WORK TO BE COMPLETED: Begin with the line containing "position:absolute; left:0; top:0;" and end with the last line of the data below; return those lines exactly, and only those.

─── DATA FOR ANALYSIS

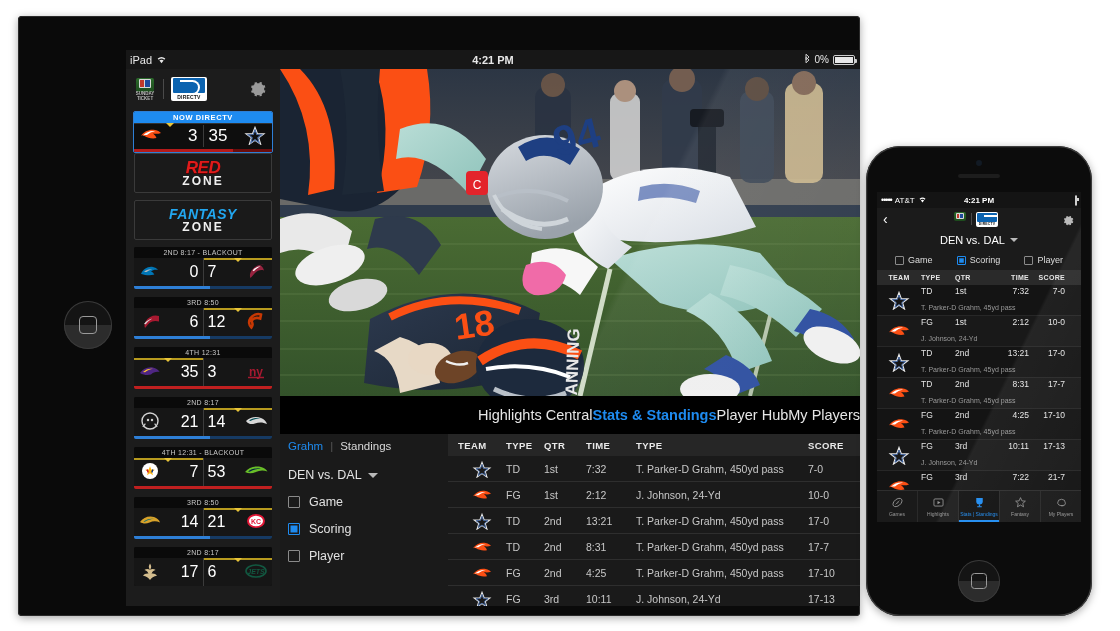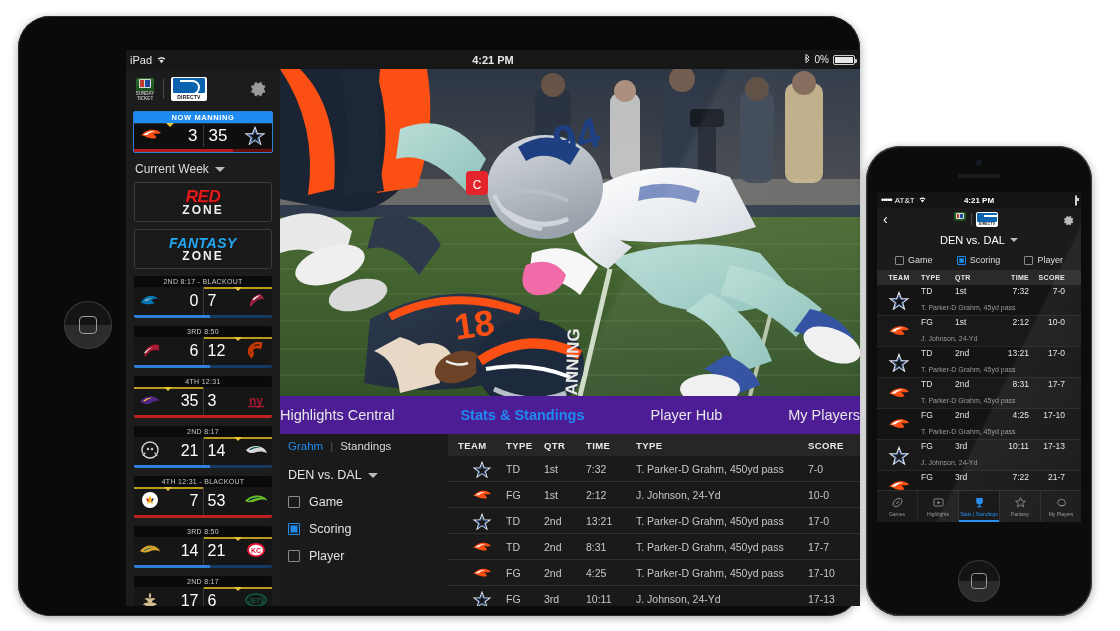--- a/index.html
+++ b/index.html
@@ -9,7 +9,7 @@
 
   
   .ipad { position:absolute; left:18px; top:16px; width:842px; height:600px;
-    background:#0a0a0a; border-radius:32px;
+    background:#0a0a0a; border-radius:4px;
     box-shadow: inset 0 0 0 1px #2a2a2a, 0 2px 8px rgba(0,0,0,.35); }
   .ipad-inner { position:absolute; left:108px; top:34px; width:734px; height:556px;
     background:#000; overflow:hidden; }

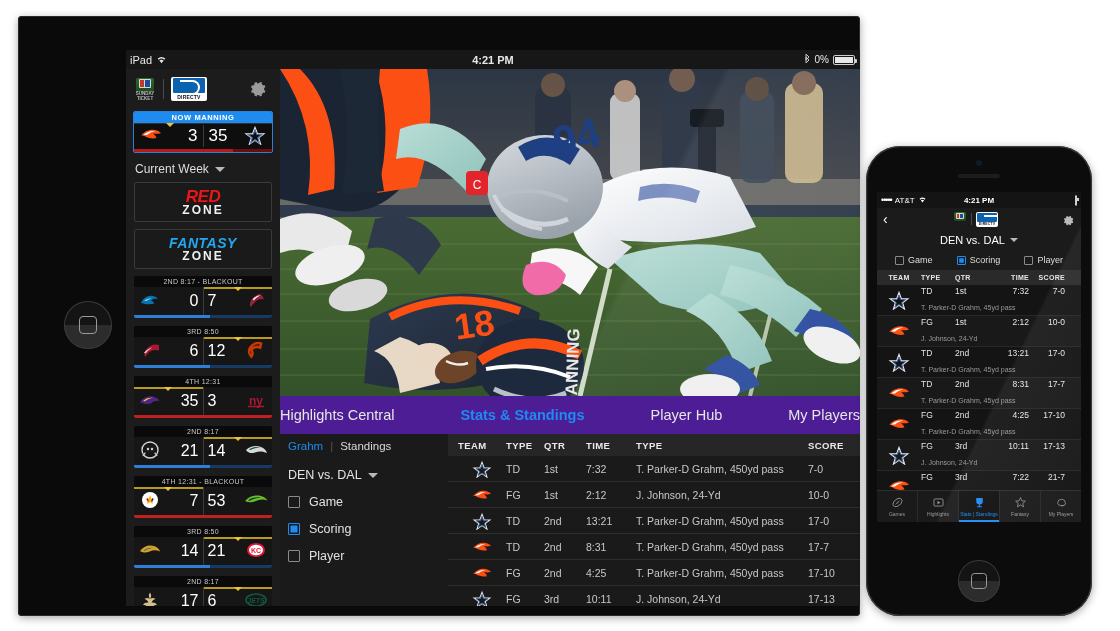--- a/index.html
+++ b/index.html
@@ -233,7 +233,7 @@
         </div>
 
         <div class="nowplay">
-          <div class="np-hd">NOW MANNING</div>
+          <div class="np-hd">NOW DIRECTV</div>
           <div class="np-body">
             <div class="np-poss"></div>
             <div class="np-half">

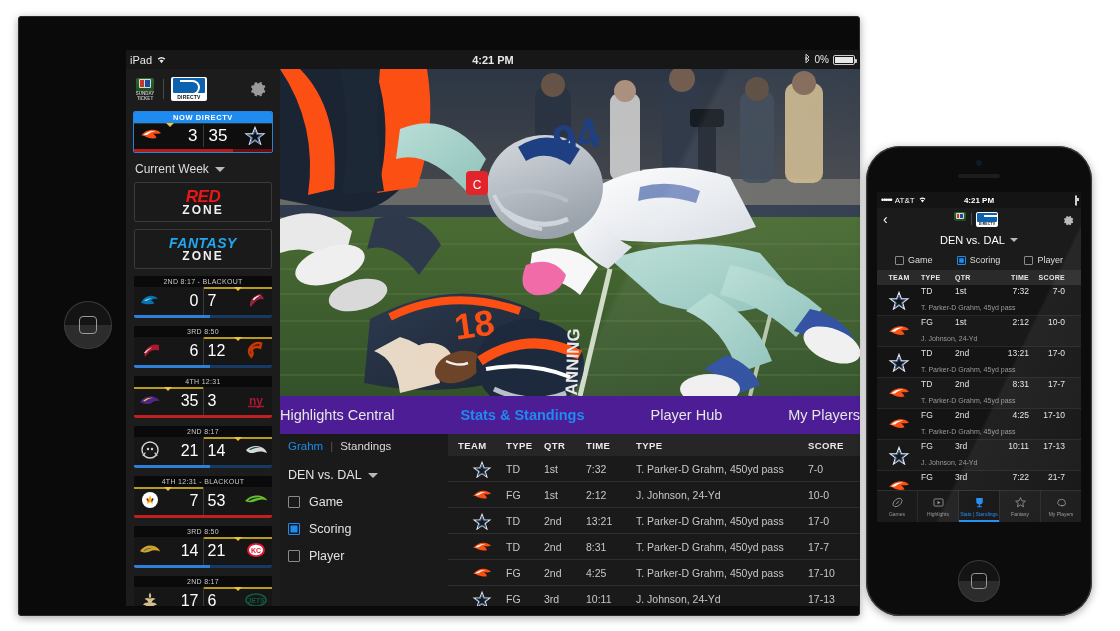--- a/index.html
+++ b/index.html
@@ -260,10 +260,6 @@
             </div>
         </div>
 
-        <div class="curweek">
-          <span>Current Week</span>
-          <span class="caret"></span>
-        </div>
 
         <div class="zonebtn">
           <span class="rz1">RED</span>

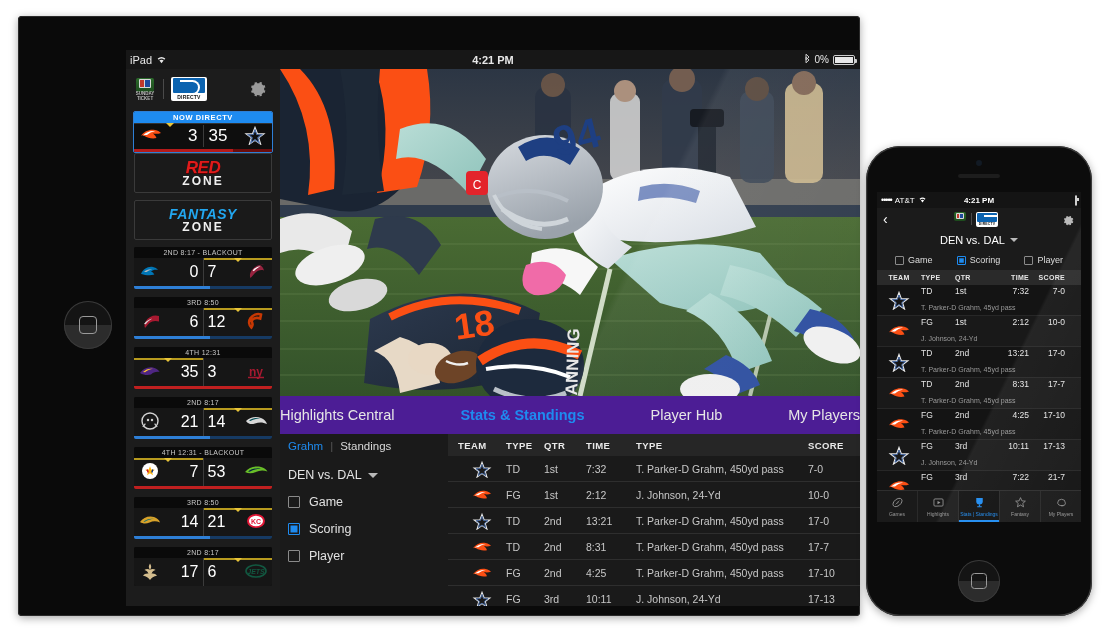--- a/index.html
+++ b/index.html
@@ -92,7 +92,7 @@
   .video { position:absolute; left:0; top:0; width:580px; height:327px; overflow:hidden; background:#2a3a22; }
 
   .vtabs { position:absolute; left:0; top:327px; width:580px; height:38px; display:flex;
-    align-items:center; justify-content:space-between; background:#4c1d95; }
+    align-items:center; justify-content:flex-end; background:#000000; }
   .vtab { color:#e6e6e6; font-size:14.5px; }
   .vtab.active { color:#1e8bf0;font-weight:bold; }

──────

SOLVED EXERCISE:
   .video { position:absolute; left:0; top:0; width:580px; height:327px; overflow:hidden; background:#2a3a22; }
 
   .vtabs { position:absolute; left:0; top:327px; width:580px; height:38px; display:flex;
-    align-items:center; justify-content:space-between; background:#4c1d95; }
+    align-items:center; justify-content:flex-end; background:#000000; }
   .vtab { color:#e6e6e6; font-size:14.5px; }
   .vtab.active { color:#1e8bf0;font-weight:bold; }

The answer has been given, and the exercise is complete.